▶ **WHAT IS REQUIRED**
Without including any picture, repeat the records below exactly.

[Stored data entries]
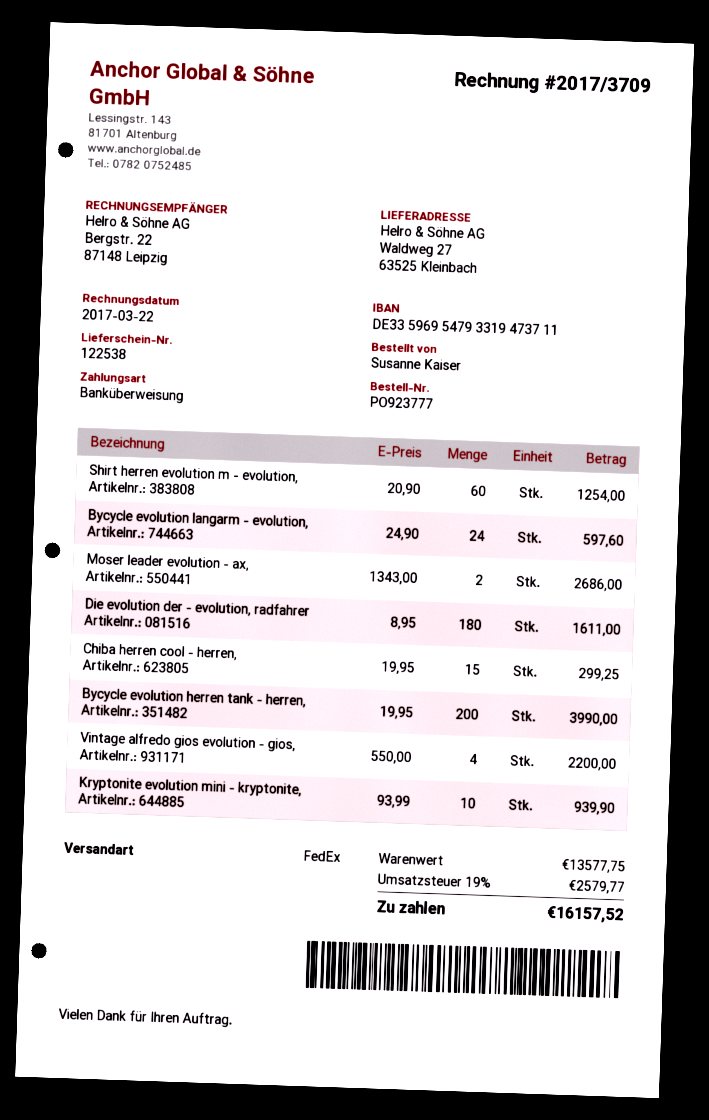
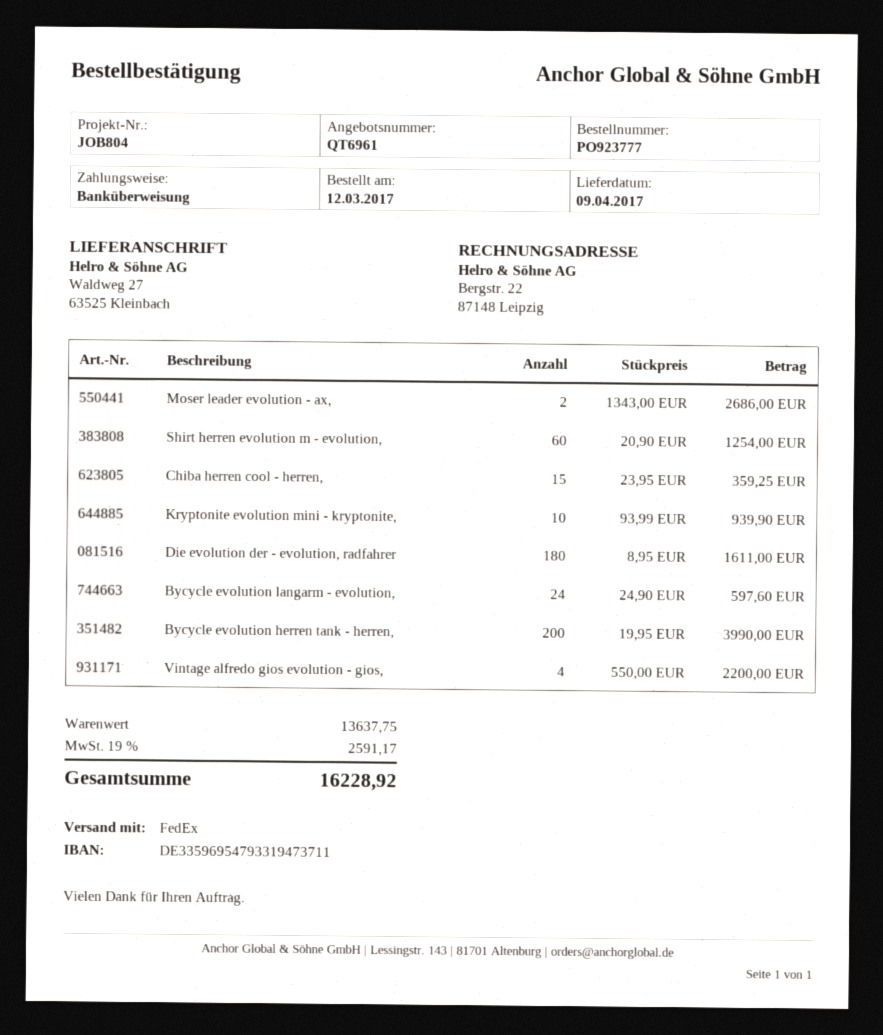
Chiba herren cool - herren,: 15 x 19.95 = 299.25 -> 15 x 23.95 = 359.25
subtotal: 13577.75 -> 13637.75
tax: 19% = 2579.77 -> 19% = 2591.17
total: 16157.52 -> 16228.92

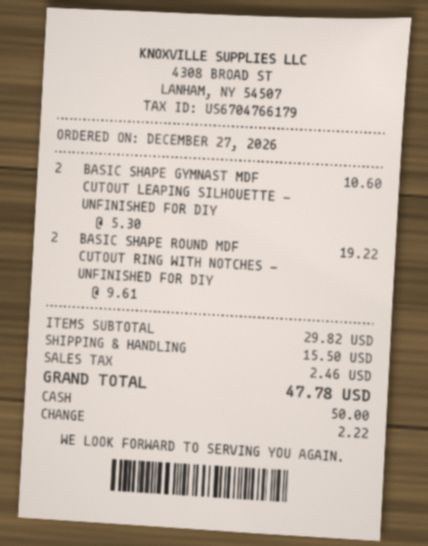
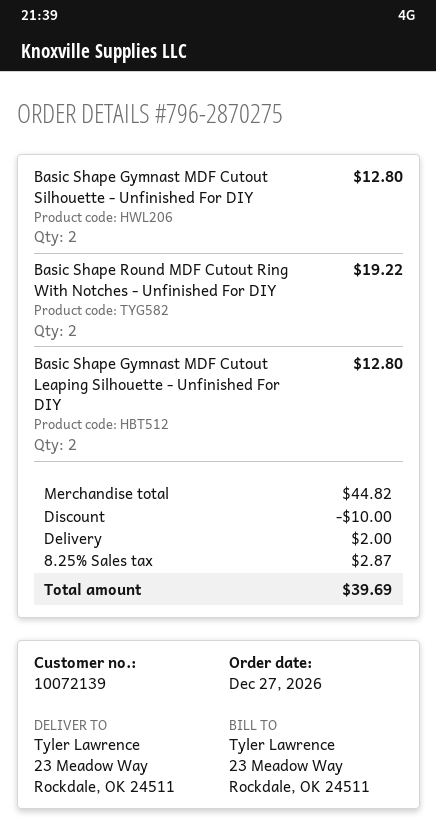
BASIC SHAPE GYMNAST MDF CUTOUT LEAPING SILHOUETTE - UNFINISHED FOR DIY: 2 for 10.60 -> 2 for 12.80
Basic Shape Gymnast MDF Cutout Silhouette - Unfinished For DIY: none -> 2 for 12.80
subtotal: 29.82 -> 44.82
discount: none -> 10.00
shipping: 15.50 -> 2.00
tax: 2.46 -> 2.87
total: 47.78 -> 39.69

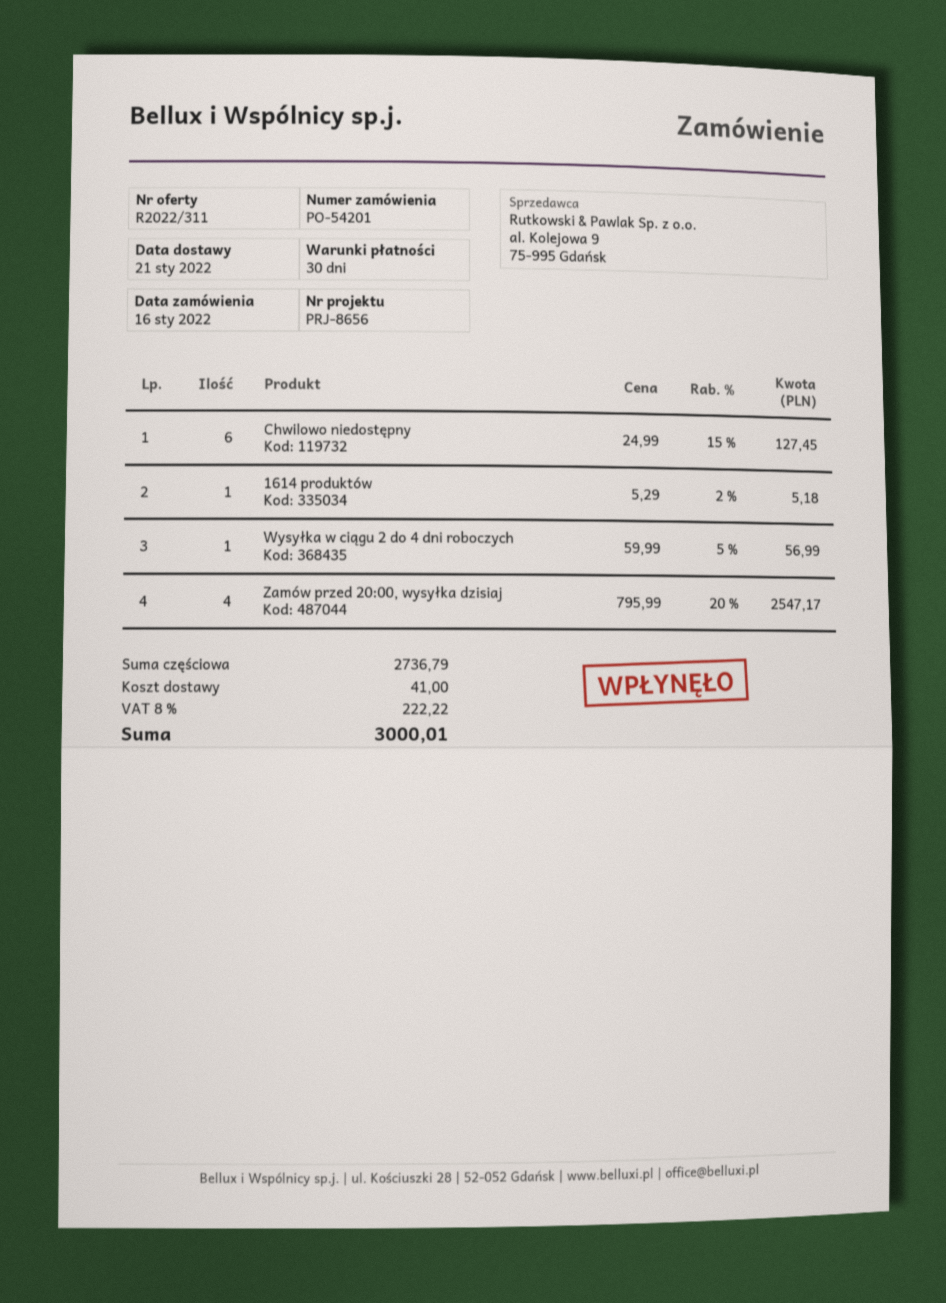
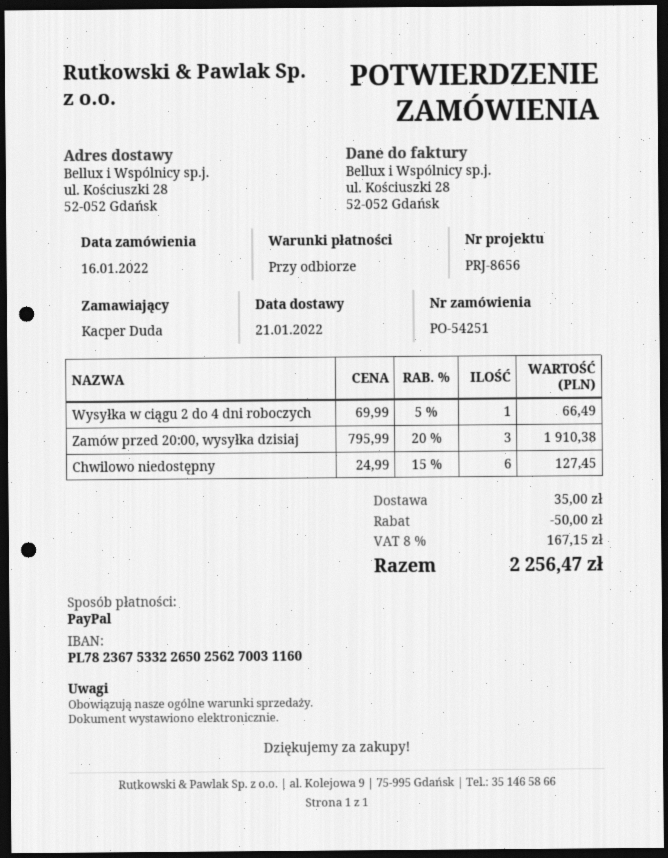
order number: PO-54201 -> PO-54251
payment terms: 30 days -> on receipt
1614 produktów: 1 x 5.29 - 2% = 5.18 -> none
Wysyłka w ciągu 2 do 4 dni roboczych: 1 x 59.99 - 5% = 56.99 -> 1 x 69.99 - 5% = 66.49
Zamów przed 20:00, wysyłka dzisiaj: 4 x 795.99 - 20% = 2547.17 -> 3 x 795.99 - 20% = 1910.38
discount: none -> 50.00
shipping: 41.00 -> 35.00
tax: 8% = 222.22 -> 8% = 167.15
total: 3000.01 -> 2256.47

▶ **TASK RESULT**
Chiba herren cool - herren,: 15 x 19.95 = 299.25 -> 15 x 23.95 = 359.25
subtotal: 13577.75 -> 13637.75
tax: 19% = 2579.77 -> 19% = 2591.17
total: 16157.52 -> 16228.92

BASIC SHAPE GYMNAST MDF CUTOUT LEAPING SILHOUETTE - UNFINISHED FOR DIY: 2 for 10.60 -> 2 for 12.80
Basic Shape Gymnast MDF Cutout Silhouette - Unfinished For DIY: none -> 2 for 12.80
subtotal: 29.82 -> 44.82
discount: none -> 10.00
shipping: 15.50 -> 2.00
tax: 2.46 -> 2.87
total: 47.78 -> 39.69

order number: PO-54201 -> PO-54251
payment terms: 30 days -> on receipt
1614 produktów: 1 x 5.29 - 2% = 5.18 -> none
Wysyłka w ciągu 2 do 4 dni roboczych: 1 x 59.99 - 5% = 56.99 -> 1 x 69.99 - 5% = 66.49
Zamów przed 20:00, wysyłka dzisiaj: 4 x 795.99 - 20% = 2547.17 -> 3 x 795.99 - 20% = 1910.38
discount: none -> 50.00
shipping: 41.00 -> 35.00
tax: 8% = 222.22 -> 8% = 167.15
total: 3000.01 -> 2256.47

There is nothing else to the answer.